Revision comparison data
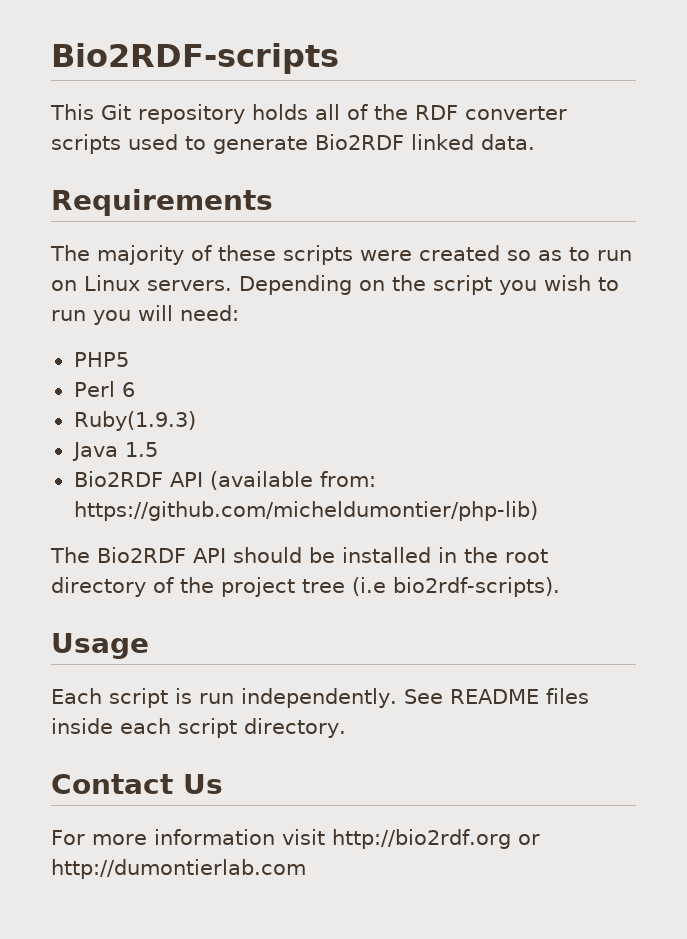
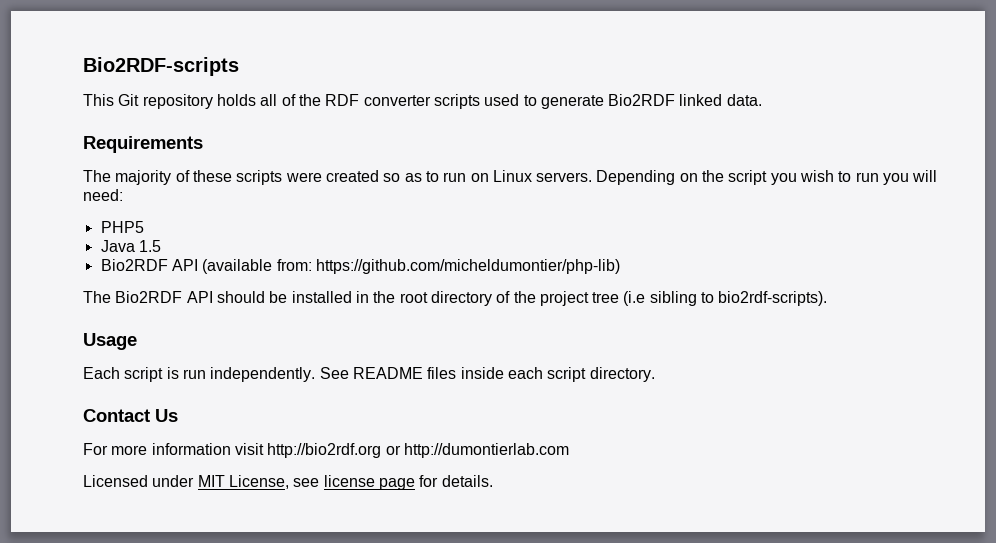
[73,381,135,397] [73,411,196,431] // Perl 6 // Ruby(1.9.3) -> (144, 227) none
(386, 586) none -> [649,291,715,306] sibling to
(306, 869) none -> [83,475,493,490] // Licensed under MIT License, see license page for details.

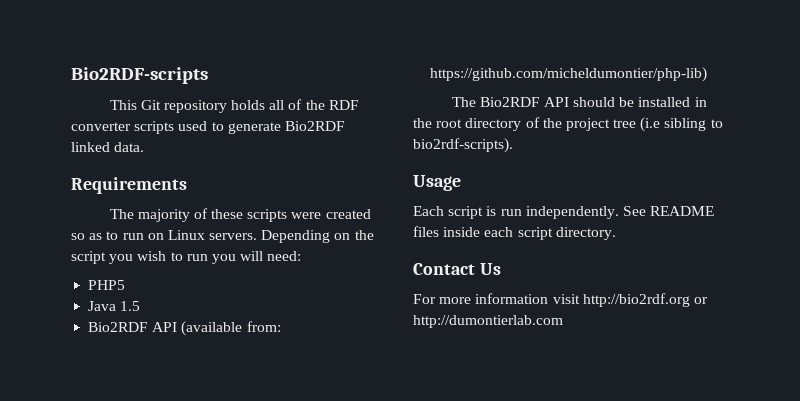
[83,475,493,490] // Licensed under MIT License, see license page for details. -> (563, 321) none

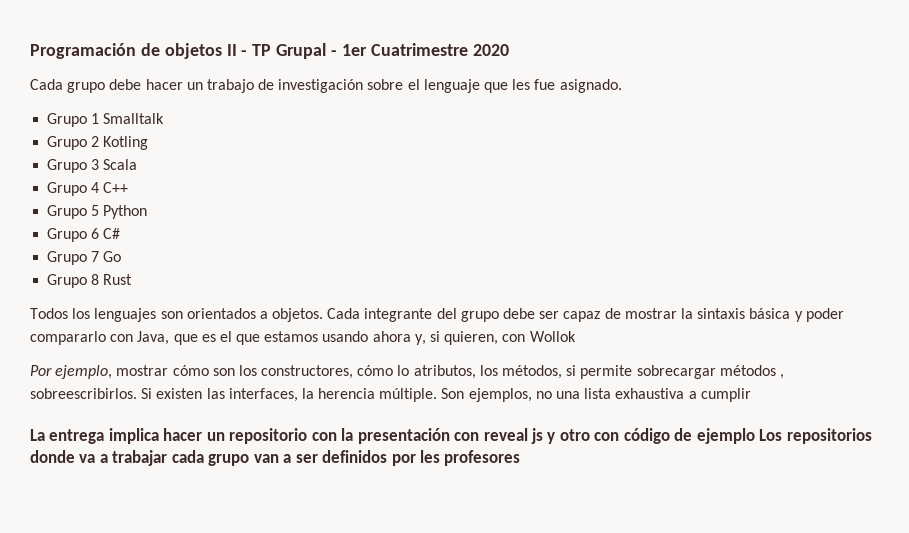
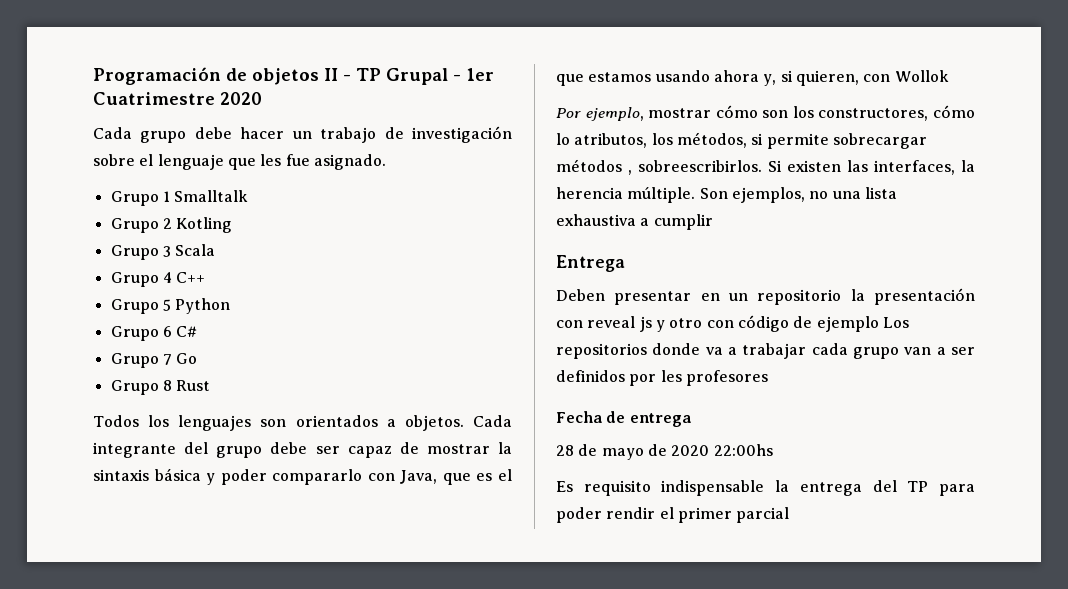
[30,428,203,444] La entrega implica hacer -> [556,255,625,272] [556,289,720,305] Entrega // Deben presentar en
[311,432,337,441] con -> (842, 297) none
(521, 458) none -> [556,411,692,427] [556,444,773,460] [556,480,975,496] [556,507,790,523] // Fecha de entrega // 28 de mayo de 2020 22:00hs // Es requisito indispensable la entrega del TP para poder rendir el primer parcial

* **BRIEF**:
Reproduce the data above in full, exactly as it is, with the pictures left out.

* **RESPONSE BELOW**:
[73,381,135,397] [73,411,196,431] // Perl 6 // Ruby(1.9.3) -> (144, 227) none
(386, 586) none -> [649,291,715,306] sibling to
(306, 869) none -> [83,475,493,490] // Licensed under MIT License, see license page for details.

[83,475,493,490] // Licensed under MIT License, see license page for details. -> (563, 321) none

[30,428,203,444] La entrega implica hacer -> [556,255,625,272] [556,289,720,305] Entrega // Deben presentar en
[311,432,337,441] con -> (842, 297) none
(521, 458) none -> [556,411,692,427] [556,444,773,460] [556,480,975,496] [556,507,790,523] // Fecha de entrega // 28 de mayo de 2020 22:00hs // Es requisito indispensable la entrega del TP para poder rendir el primer parcial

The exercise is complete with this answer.